I agree with Jessica. Not wanting to sound harsh, but your past history with dogs isn't very good - it sounds like you "got rid of" both of them. Dogs are a lifetime commitment, just like children. If you think there is any - ANY - chance at all that there might be circumstances that would cause you to "get rid of" this one, do not add this dog to your family. It would be unfair to the dog.
Maybe your husband could volunteer at a shelter or rescue? That way he could get his "dog fix" and you would not have a new permanent family member. Please don't add this dog to your family unless you are 100% sure that you can care for him for his entire lifetime...in good times and bad, no matter what.

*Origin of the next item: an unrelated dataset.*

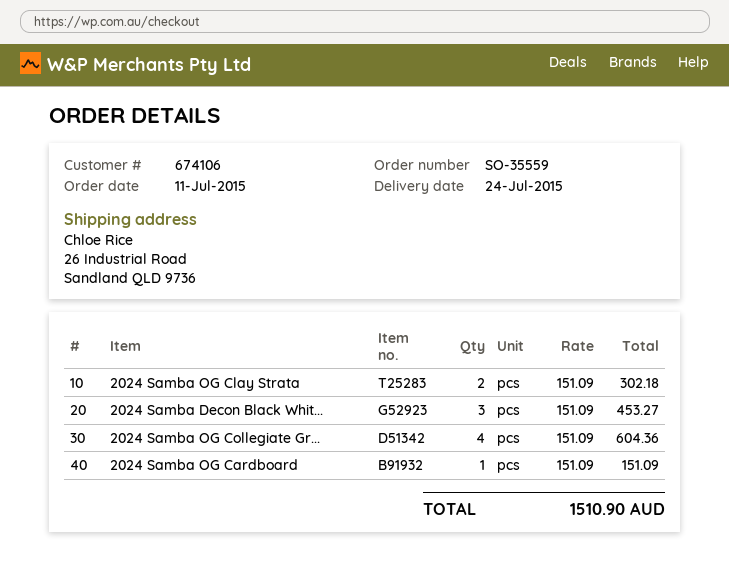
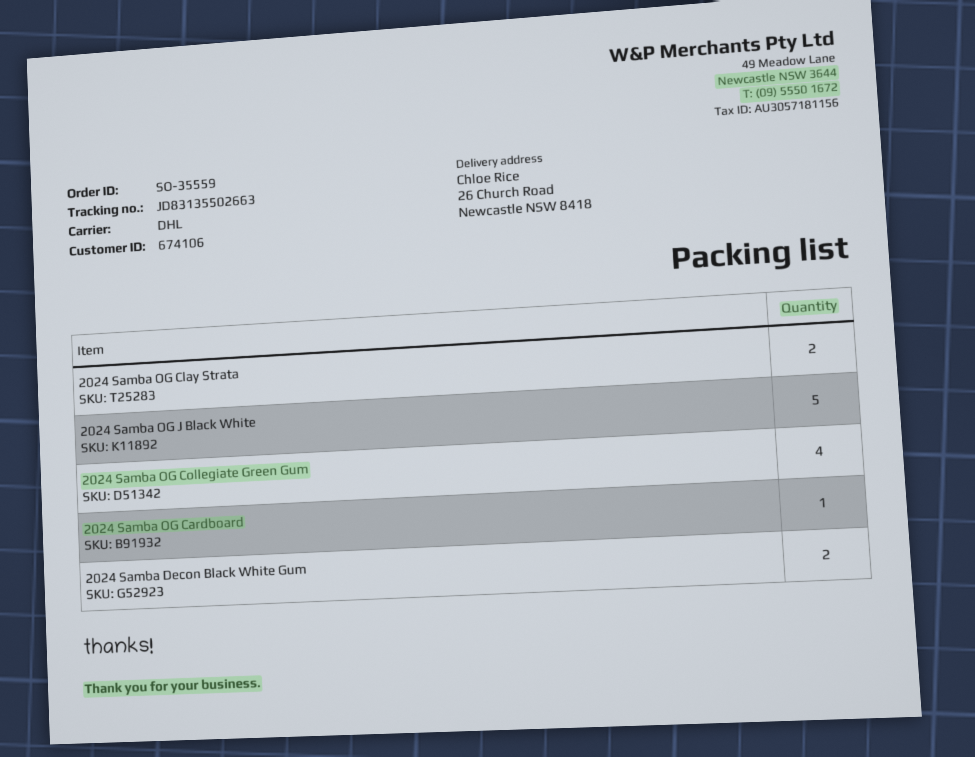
ship to: 26 Industrial Road, Sandland QLD 9736 -> 26 Church Road, Newcastle NSW 8418
2024 Samba Decon Black Whit...: 3 -> 2
2024 Samba OG J Black White: none -> 5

Dogs are not disposable - or at least shouldn't be. But too many people "get rid of" their dogs....and in America we end up killing millions of (young, healthy, adoptable) dogs every year. Very very sad.
V. M
No, you should not get the dog. It's clear you don't have the time to train him and give him the attention he needs.
Try to help your friend by finding another home.
Well, I don't want to sound mean, but your 'track record' with previous dogs doesn't sound too good. You sound like you have serious reservations about having a dog, but you don't want to disappoint your husband. I would strongly consider these questions:
1)Who will do the major day to day care of the dog? You or your husband? Is your husband physically able to help walk the dog, let it out, etc. or will you be the only one doing those things and the dog will just be company for him?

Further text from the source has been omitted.